> TASK ITEM
The result should be an exact copy of the entries below, free of pictures.

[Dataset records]
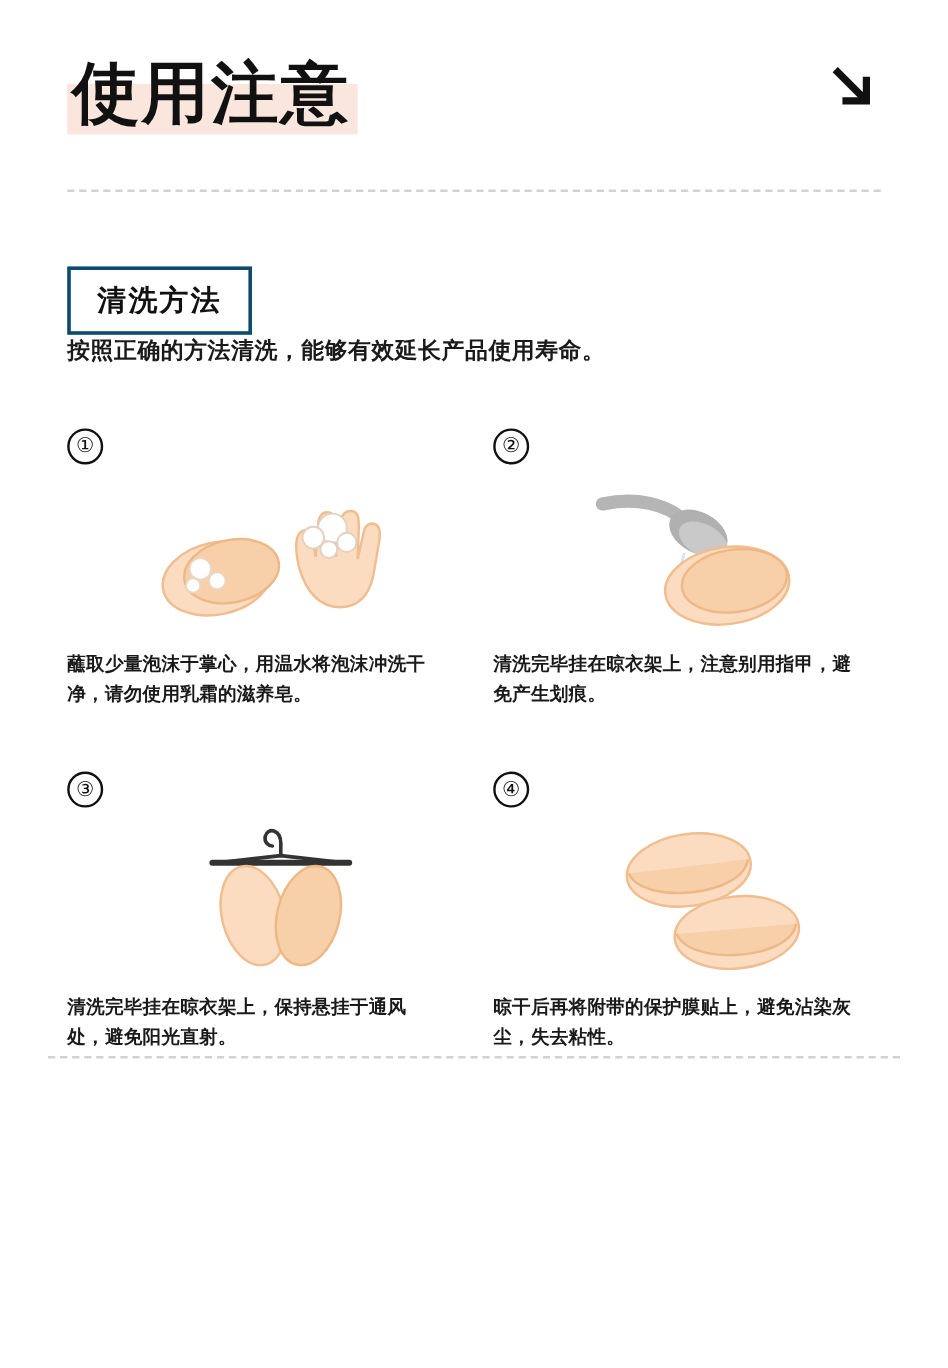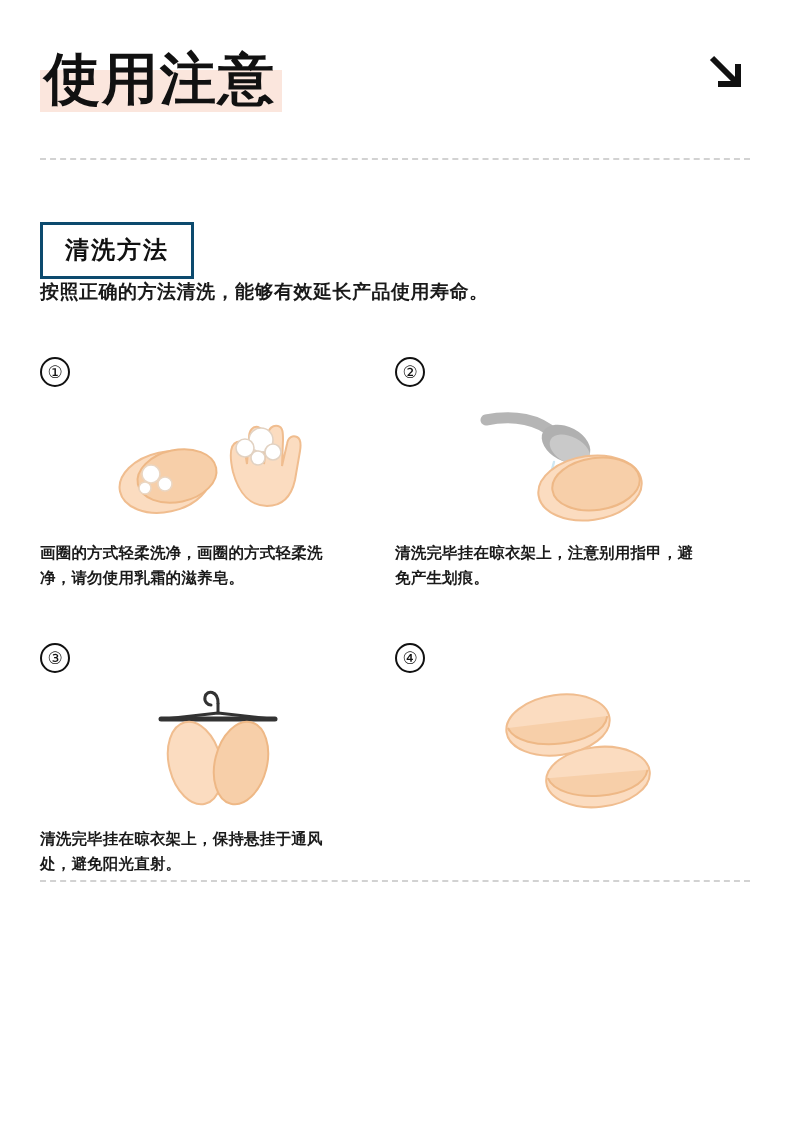--- a/index.html
+++ b/index.html
@@ -10,21 +10,21 @@
     background: #ffffff;
     font-family: "Liberation Sans", "DejaVu Sans", sans-serif;
     color: #1a1a1a;
     position: relative;
     overflow: hidden;
   }
   .page {
     position: relative;
     width: 790px;
     height: 904px;
-    padding: 0 40px;
+    padding: 0 56px;
   }
 
   
   .header {
     padding-top: 48px;
     position: relative;
   }
   .title-wrap {
     display: inline-block;
     position: relative;
@@ -184,21 +184,21 @@
                        L64 30 C65 23 70 21 74 23 C78 25 78 31 77 37
                        L72 66 C68 84 58 92 44 92 C28 92 16 80 10 58 Z" fill="#fbdcc0" stroke="#f0bd8f" stroke-width="2"></path>
             </g>
 
             <circle cx="158" cy="44" r="12" fill="#ffffff" stroke="#e2d2c2" stroke-width="1.6"></circle>
             <circle cx="142" cy="52" r="9" fill="#ffffff" stroke="#e2d2c2" stroke-width="1.6"></circle>
             <circle cx="170" cy="56" r="8" fill="#ffffff" stroke="#e2d2c2" stroke-width="1.6"></circle>
             <circle cx="155" cy="62" r="7" fill="#ffffff" stroke="#e2d2c2" stroke-width="1.6"></circle>
           </svg>
         </div>
-        <div class="step-text">画圈的方式轻柔洗净，画圈的方式轻柔洗净，请勿使用乳霜的滋养皂。</div>
+        <div class="step-text">蘸取少量泡沫于掌心，用温水将泡沫冲洗干净，请勿使用乳霜的滋养皂。</div>
       </div>
 
       <div class="step step-2">
         <div class="step-num">②</div>
         <div class="step-art">
           <svg width="230" height="140" viewBox="0 0 230 140">
 
             <path d="M28 24 C56 18 82 24 96 38" stroke="#b5b5b5" stroke-width="11" fill="none" stroke-linecap="round"></path>
 
             <ellipse cx="108" cy="48" rx="26" ry="17" fill="#b0b0b0" transform="rotate(28 108 48)"></ellipse>
@@ -248,19 +248,20 @@
         <div class="step-art">
           <svg width="230" height="150" viewBox="0 0 230 150">
 
             <ellipse cx="100" cy="48" rx="52" ry="30" fill="#fbdcc0" stroke="#f0bd8f" stroke-width="2" transform="rotate(-8 100 48)"></ellipse>
             <path d="M50 44 C58 72 142 76 150 46" fill="#f7cfa9" stroke="#eeb886" stroke-width="2" transform="rotate(-8 100 48)"></path>
 
             <ellipse cx="140" cy="100" rx="52" ry="30" fill="#fbdcc0" stroke="#f0bd8f" stroke-width="2" transform="rotate(-6 140 100)"></ellipse>
             <path d="M90 96 C98 124 182 128 190 98" fill="#f7cfa9" stroke="#eeb886" stroke-width="2" transform="rotate(-6 140 100)"></path>
           </svg>
         </div>
+        <div class="step-text">晾干后再将附带的保护膜贴上，避免沾染灰尘，失去粘性。</div>
       </div>
 
     </div>
   </div>
 
   <div class="divider-bottom"></div>
 </div>
 
 </body></html>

> REPLY TO THE EXERCISE
--- a/index.html
+++ b/index.html
@@ -10,21 +10,21 @@
     background: #ffffff;
     font-family: "Liberation Sans", "DejaVu Sans", sans-serif;
     color: #1a1a1a;
     position: relative;
     overflow: hidden;
   }
   .page {
     position: relative;
     width: 790px;
     height: 904px;
-    padding: 0 40px;
+    padding: 0 56px;
   }
 
   
   .header {
     padding-top: 48px;
     position: relative;
   }
   .title-wrap {
     display: inline-block;
     position: relative;
@@ -184,21 +184,21 @@
                        L64 30 C65 23 70 21 74 23 C78 25 78 31 77 37
                        L72 66 C68 84 58 92 44 92 C28 92 16 80 10 58 Z" fill="#fbdcc0" stroke="#f0bd8f" stroke-width="2"></path>
             </g>
 
             <circle cx="158" cy="44" r="12" fill="#ffffff" stroke="#e2d2c2" stroke-width="1.6"></circle>
             <circle cx="142" cy="52" r="9" fill="#ffffff" stroke="#e2d2c2" stroke-width="1.6"></circle>
             <circle cx="170" cy="56" r="8" fill="#ffffff" stroke="#e2d2c2" stroke-width="1.6"></circle>
             <circle cx="155" cy="62" r="7" fill="#ffffff" stroke="#e2d2c2" stroke-width="1.6"></circle>
           </svg>
         </div>
-        <div class="step-text">画圈的方式轻柔洗净，画圈的方式轻柔洗净，请勿使用乳霜的滋养皂。</div>
+        <div class="step-text">蘸取少量泡沫于掌心，用温水将泡沫冲洗干净，请勿使用乳霜的滋养皂。</div>
       </div>
 
       <div class="step step-2">
         <div class="step-num">②</div>
         <div class="step-art">
           <svg width="230" height="140" viewBox="0 0 230 140">
 
             <path d="M28 24 C56 18 82 24 96 38" stroke="#b5b5b5" stroke-width="11" fill="none" stroke-linecap="round"></path>
 
             <ellipse cx="108" cy="48" rx="26" ry="17" fill="#b0b0b0" transform="rotate(28 108 48)"></ellipse>
@@ -248,19 +248,20 @@
         <div class="step-art">
           <svg width="230" height="150" viewBox="0 0 230 150">
 
             <ellipse cx="100" cy="48" rx="52" ry="30" fill="#fbdcc0" stroke="#f0bd8f" stroke-width="2" transform="rotate(-8 100 48)"></ellipse>
             <path d="M50 44 C58 72 142 76 150 46" fill="#f7cfa9" stroke="#eeb886" stroke-width="2" transform="rotate(-8 100 48)"></path>
 
             <ellipse cx="140" cy="100" rx="52" ry="30" fill="#fbdcc0" stroke="#f0bd8f" stroke-width="2" transform="rotate(-6 140 100)"></ellipse>
             <path d="M90 96 C98 124 182 128 190 98" fill="#f7cfa9" stroke="#eeb886" stroke-width="2" transform="rotate(-6 140 100)"></path>
           </svg>
         </div>
+        <div class="step-text">晾干后再将附带的保护膜贴上，避免沾染灰尘，失去粘性。</div>
       </div>
 
     </div>
   </div>
 
   <div class="divider-bottom"></div>
 </div>
 
 </body></html>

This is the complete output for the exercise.